AHMET ÇAKAR
Hakemi hiç beğenmedim
Fenerbahçe, bence ligin en zayıf rakiplerinden birine ileride çok arayacağı iki puan kaybetti. Fenerbahçe'nin övülecek tarafları da var, eleştirilecek tarafları da... Önce şunu söyleyelim; deplasmanda oynuyorsun, üstelik neredeyse bir devre bir kişi eksik mücadele etmek zorundasın ve iki defa mağlup duruma düşüp, beraberliği buluyorsun... Hatta son dakikada Fernandao'nun direkten dönen topu gol olsa, çok önemli bir galibiyetle İstanbul'a dönmüş olacak. Bunlar işin övgü tarafı... Gelelim eksilere; Diego'yu tanımasam, kariyerini bilmesem, "Böylesine amatör bir çaylak bu takımda niye oynuyor" diyecektim. Yaptırdığı penaltıya bakın! Göstere göstere... Kafa topuna çıkıyor, rakip önünde topa elini kaldırıyor ve top eliyle buluşurken açık bir penaltıya sebebiyet veriyor. Aynısını yine Fenerbahçe'nin İstanbul'da puan kaybettiği Akhisar maçında da yapmıştı. Ve yine iddia ediyorum, bu penaltı olmasa F.Bahçe maçı kazanırdı. Zira Fenerbahçe ikinci yarının hemen başında Gökhan'ın müthiş şutuyla çok güzel bir gol bulup, beraberliği yakalamışken, Diego'nun yaptırdığı penaltıyı anlamak mümkün değil. Gelelim, ilk yarının sonlarına doğru Hasan Ali'nin gördüğü kırmızı karta. F.Bahçe gibi bir takım az adamla böyle yakalanmamalı. Yakalansa bile Hasan Ali'nin hamle zamanlaması yanlış. Yaptığı hareket, doğrudan kırmızı aynı zamanda da bariz gol şansını engellemekten dolayı da kırmızı, yani iki defa kırmızı ve tartışma götürmez. Bunlara rağmen F.Bahçe ikinci yarı, 10 kişi kalmanın dezavantajını hiç hissetmedi. Biraz şansları olsa maçı kazanırlardı. Hakemi hiç beğenmedim. Verdiği iki kritik karar (Hasan Ali'nin kırmızısı ve Diego'nun penaltısı) doğru olmalarına rağmen verdiği ve vermediği faullerle çok kötü bir performans gösterdi. Antep'in ilk golünde elle oynama var. Çok ince belki kimse görmedi ama hakemin görmesi gerekirdi.

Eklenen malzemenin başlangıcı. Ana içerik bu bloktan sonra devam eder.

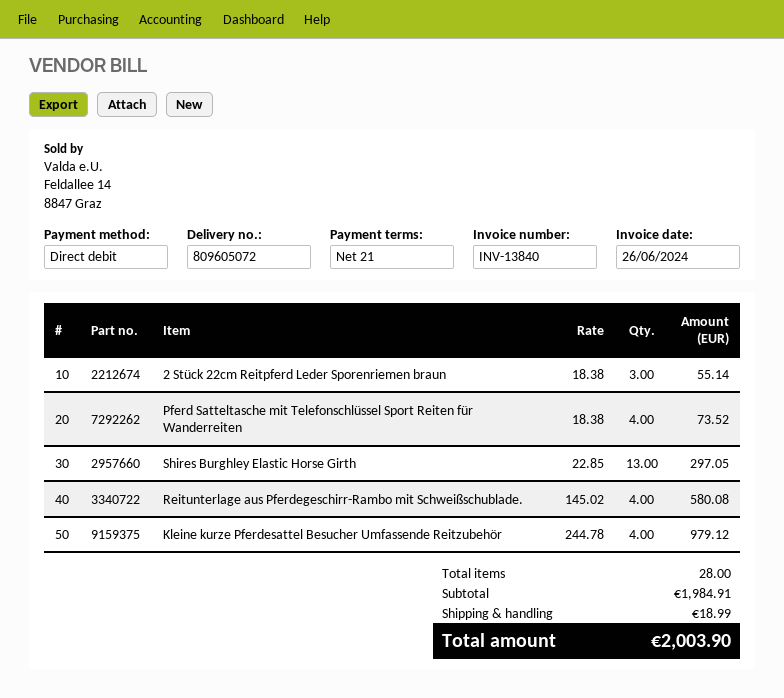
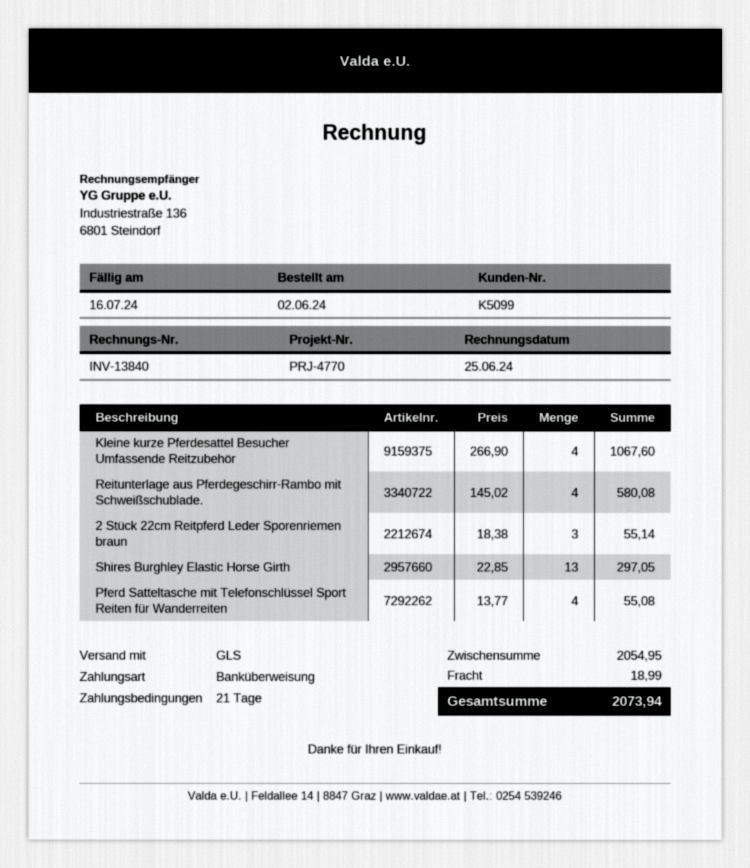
invoice date: 2024-06-26 -> 2024-06-25
payment method: direct debit -> bank transfer
Pferd Satteltasche mit Telefonschlüssel Sport Reiten für Wanderreiten: 4 x 18.38 = 73.52 -> 4 x 13.77 = 55.08
Kleine kurze Pferdesattel Besucher Umfassende Reitzubehör: 4 x 244.78 = 979.12 -> 4 x 266.90 = 1067.60
subtotal: 1984.91 -> 2054.95
total: 2003.90 -> 2073.94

Hele bir son 20 dakika var ki verdiği kararların ve özellikle faul tespitlerinin yarıdan fazlası hatalı. Maçın başında Topal'ın karate haraketine kırmızı vermeliydi, vermedi... İlerleyen dakikalarda Fernandao'ya yapılan sert bir harekette de karar en az sarı kart olmalıydı... Vermesi gereken en az 2-3 sarı kart vardı. Son dakikalarda Caner'in Antepli oyuncuya ceza alanında yaptığı hareket mutlak penaltıydı. Bunu da veremedi.
RIDVAN DİLMEN
Pereira gelgitler yaşıyor
Gaziantep ligin en az gol atan iki takımından biriydi. Ama bunun yanında zor pozisyon veren sıkı da bir takım. Fenerbahçe için maç olumsuzluklarla başladı. Neydi bu olumsuzluklar: 1-Zemin kötüydü. 2- Robin van Persie yoktu (Bir hamle oyuncusu olarak önemliydi). 3- Kırmızı kart ile düzen değiştirmek zorunda kaldı. Bu olumsuzluklar sonucu bir karambol golle yenik duruma düştü, beraberliği yakaladı, haklı bir penaltı ile tekrar geriye düştü, sonra Alper ile sahadan 2-2'lik sonuçla ayrıldı. Bana göre; penaltı ve Hasan Ali Kaldırım'ın kırmızı kartı doğruydu. Şöyle bir tanım yapalım, Gaziantep'e gitmeden önce Pereira'ya, "Hocam zemin çok kötü ve ağır, iki kere yenik duruma düşeceksiniz, sol bekiniz kırmızı kart görecek, size 1 puanı verelim" deseler, bence Portekizli hoca kumar oynamaz ve kabul ederdi diye düşünüyorum. Bu kadar dezavantajlar ve saha koşullarını düşündüğünüzde Fenerbahçe 2 puan kaybetti diyemeyiz. Tabii ki kağıt üzerinde üç puan düşünülen bir deplasman için iki puan ile dönmek bir soru işareti olsa da bu puan bu şartlarda kayıp değildir... Maçın büyük bir bölümünde F.Bahçe 10 kişi oynamasına rağmen maçı tek kaleye yıktı ve Antep sahasında oynadı. Pereira maçı almak için hamleler de yaptı, Souza ve Ribas'ı oyundan alıp, kapanan bir takıma karşı Volkan Şen ve Markovic kozunu oynadı ama sahadan 1 puan ile ayrıldı. Fenerbahçe'de dün iki müthiş oyuncu vardı; Gökhan Gönül ve Mehmet Topal. Hatta bu ikili, F.Bahçe'nin tek kale oynamasında büyük etken oldu. Gökhan'ın bu seneki performansının altında Şener faktörünün olduğunu düşünüyorum. Çünkü arkasında bekleyen formda bir sağ bek var... Şunun da altını çizmemiz lazım, Antep, 11'e 10 üstün oynadığı bir maçta neden tehditkar olmadı bilemedik... Bunu yönetim ve hocanın mutlaka düşünmesi lazım... Pereira'nın, ileri üçlüyü seçerken gelgitler yaşadığını düşünüyorum. Burada Ozan'a bir parantez açmak lazım... Takımda, oyunun iki yönünü de oynayabilen tek oyuncu yedek kalıyor. Bence, Topal'ın yanında veya hafif önünde oynayan tek oyuncu o olmalı. Milli Takım'da görev yapan, Avrupalıların izlediği Ozan, forma bulamıyor. Bu forma bulamayacak değil ama şu an neden oynamıyor bilemiyorum... Zaten şu da bir gerçek; Topal'ın olduğu yerde Souza, Souza'nın olduğu yerde Topal aynı anda sahada olmaz.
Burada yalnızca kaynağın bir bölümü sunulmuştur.